YOUR GOAL
Would you reproduce the data below exactly, please, leaving out its images?

INPUT MATERIAL
....................
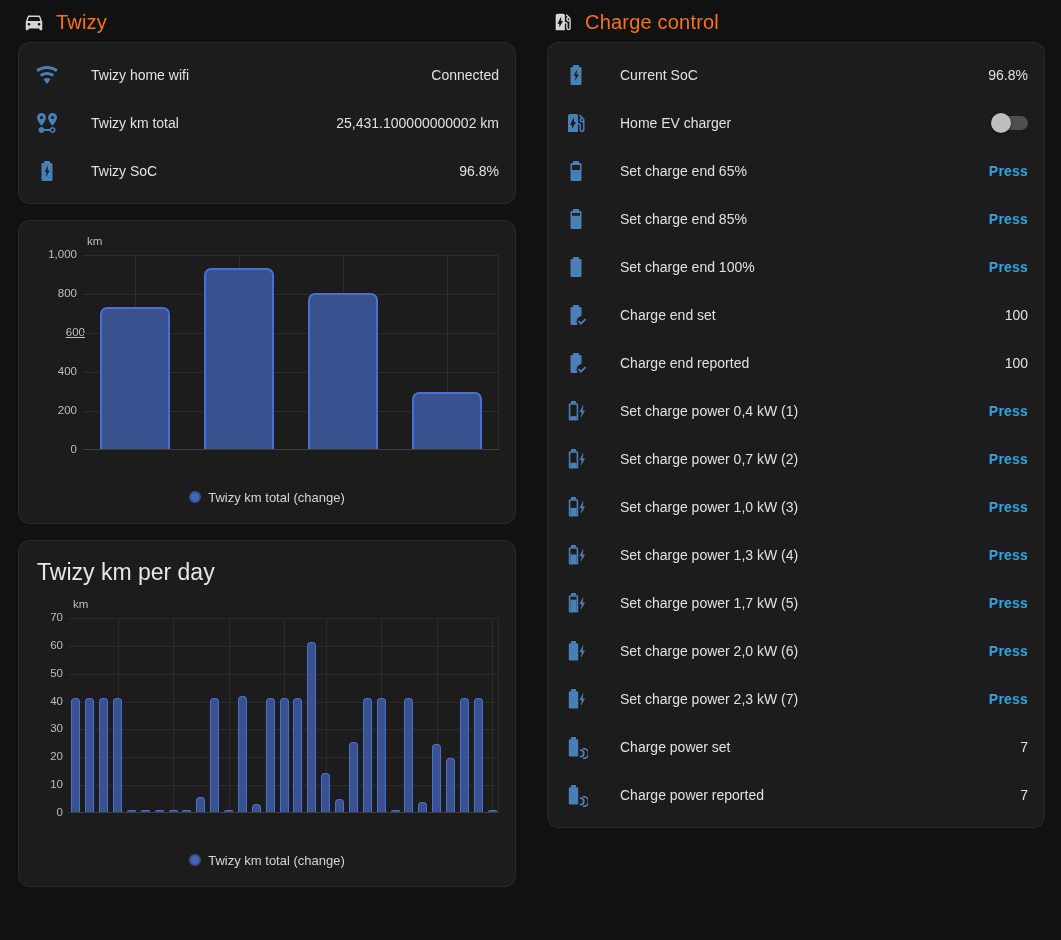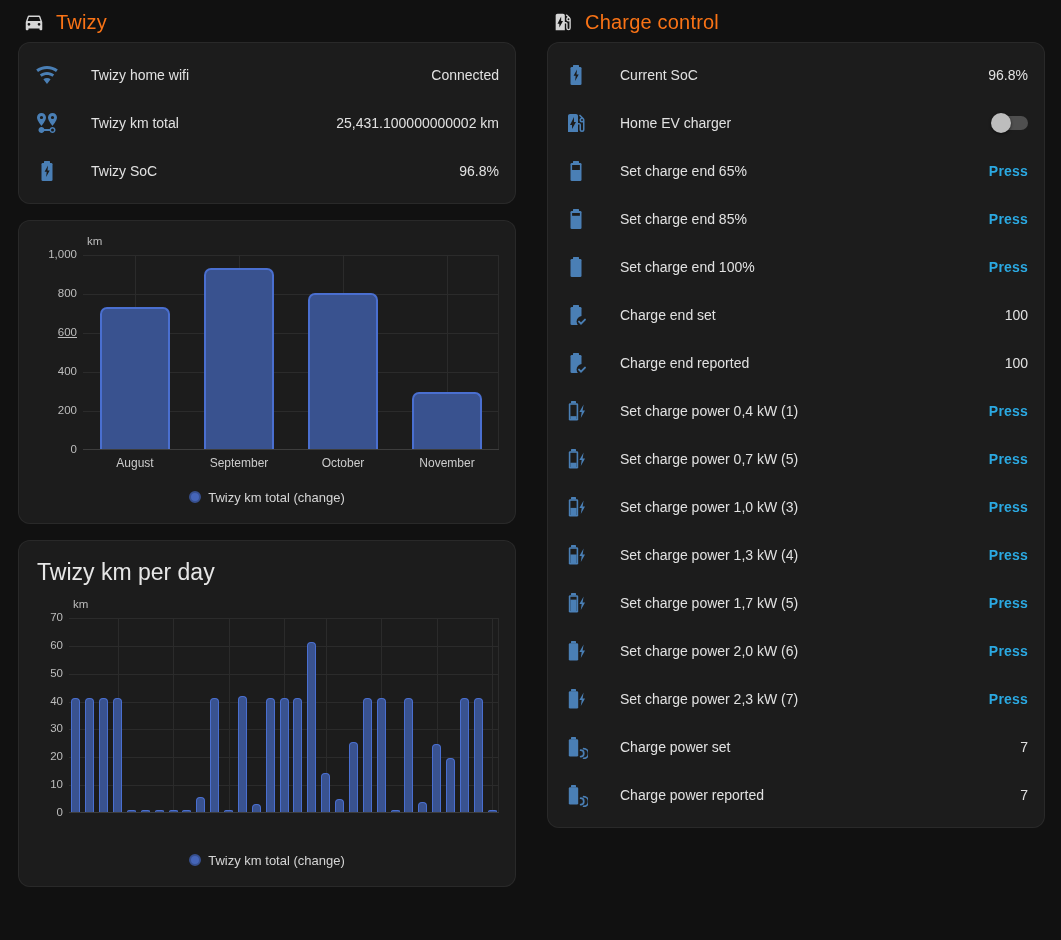--- a/index.html
+++ b/index.html
@@ -123,7 +123,7 @@
             <span class="ytick" style="width: 44px; left: 0px; top: 208px;">0</span>
             <span class="ytick" style="width: 44px; left: 0px; top: 169px;">200</span>
             <span class="ytick" style="width: 44px; left: 0px; top: 130px;">400</span>
-            <span class="ytick" style="width: 44px; left: 0px; top: 91px; text-decoration: underline;">600</span>
+            <span class="ytick" style="width: 44px; left: 8px; top: 91px; text-decoration: underline;">600</span>
             <span class="ytick" style="width: 44px; left: 0px; top: 52px;">800</span>
             <span class="ytick" style="width: 44px; left: 0px; top: 13px;">1,000</span>
             <div class="plot" style="left: 50px; right: 2px;">

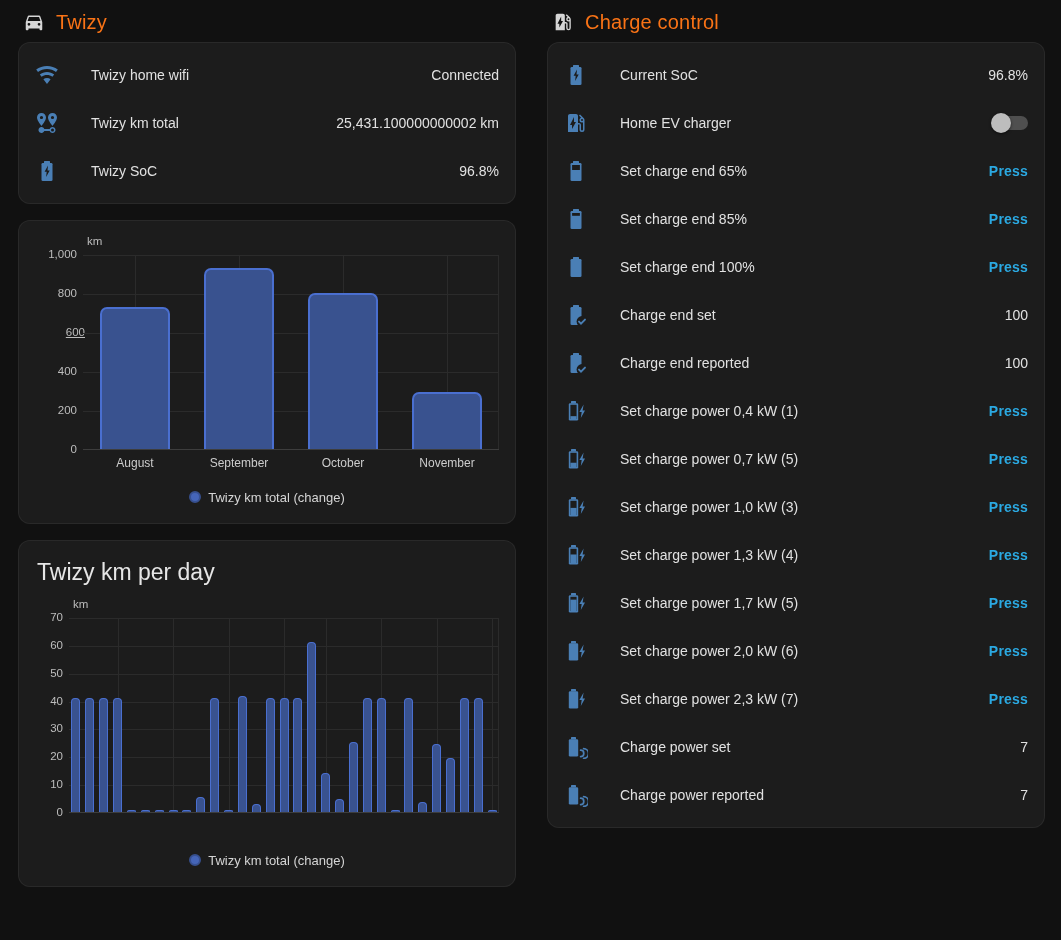--- a/index.html
+++ b/index.html
@@ -152,12 +152,6 @@
                 </div>
               </div>
             </div>
-            <div class="xlabels flexed" style="left: 50px; right: 2px;">
-              <span class="xtick">August</span>
-              <span class="xtick">September</span>
-              <span class="xtick">October</span>
-              <span class="xtick">November</span>
-            </div>
           </div>
           <div class="legend">
             <span class="legend-dot"></span>

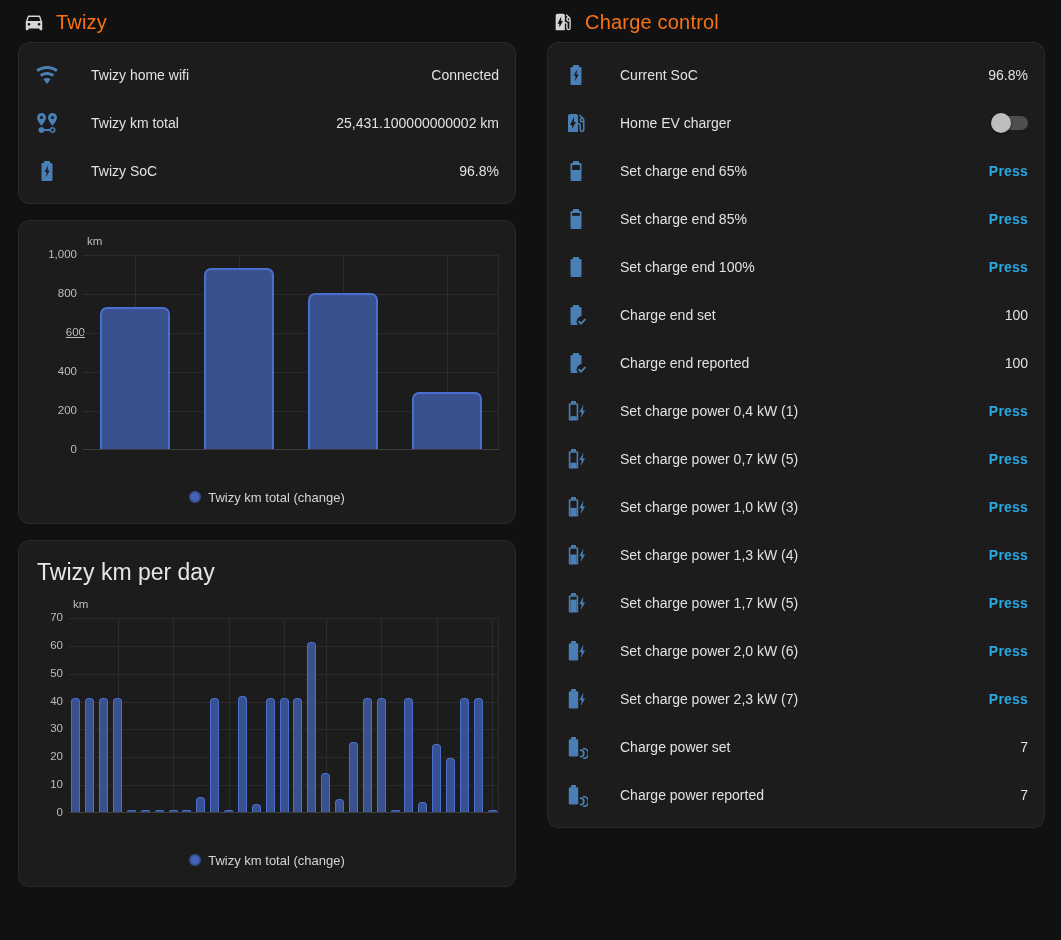--- a/index.html
+++ b/index.html
@@ -408,7 +408,7 @@
               <polygon points="19.6,5.6 15.4,13 17.7,13 16.8,18.9 21,11.5 18.6,11.5" fill="#4a7fb5"></polygon>
             </svg>
           </span>
-          <span class="row-label">Set charge power 0,7 kW (5)</span>
+          <span class="row-label">Set charge power 0,7 kW (2)</span>
           <span class="row-press">Press</span>
         </div>
         <div class="row">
....................
EXERCISE RESPONSE
--- a/index.html
+++ b/index.html
@@ -123,7 +123,7 @@
             <span class="ytick" style="width: 44px; left: 0px; top: 208px;">0</span>
             <span class="ytick" style="width: 44px; left: 0px; top: 169px;">200</span>
             <span class="ytick" style="width: 44px; left: 0px; top: 130px;">400</span>
-            <span class="ytick" style="width: 44px; left: 0px; top: 91px; text-decoration: underline;">600</span>
+            <span class="ytick" style="width: 44px; left: 8px; top: 91px; text-decoration: underline;">600</span>
             <span class="ytick" style="width: 44px; left: 0px; top: 52px;">800</span>
             <span class="ytick" style="width: 44px; left: 0px; top: 13px;">1,000</span>
             <div class="plot" style="left: 50px; right: 2px;">

--- a/index.html
+++ b/index.html
@@ -152,12 +152,6 @@
                 </div>
               </div>
             </div>
-            <div class="xlabels flexed" style="left: 50px; right: 2px;">
-              <span class="xtick">August</span>
-              <span class="xtick">September</span>
-              <span class="xtick">October</span>
-              <span class="xtick">November</span>
-            </div>
           </div>
           <div class="legend">
             <span class="legend-dot"></span>

--- a/index.html
+++ b/index.html
@@ -408,7 +408,7 @@
               <polygon points="19.6,5.6 15.4,13 17.7,13 16.8,18.9 21,11.5 18.6,11.5" fill="#4a7fb5"></polygon>
             </svg>
           </span>
-          <span class="row-label">Set charge power 0,7 kW (5)</span>
+          <span class="row-label">Set charge power 0,7 kW (2)</span>
           <span class="row-press">Press</span>
         </div>
         <div class="row">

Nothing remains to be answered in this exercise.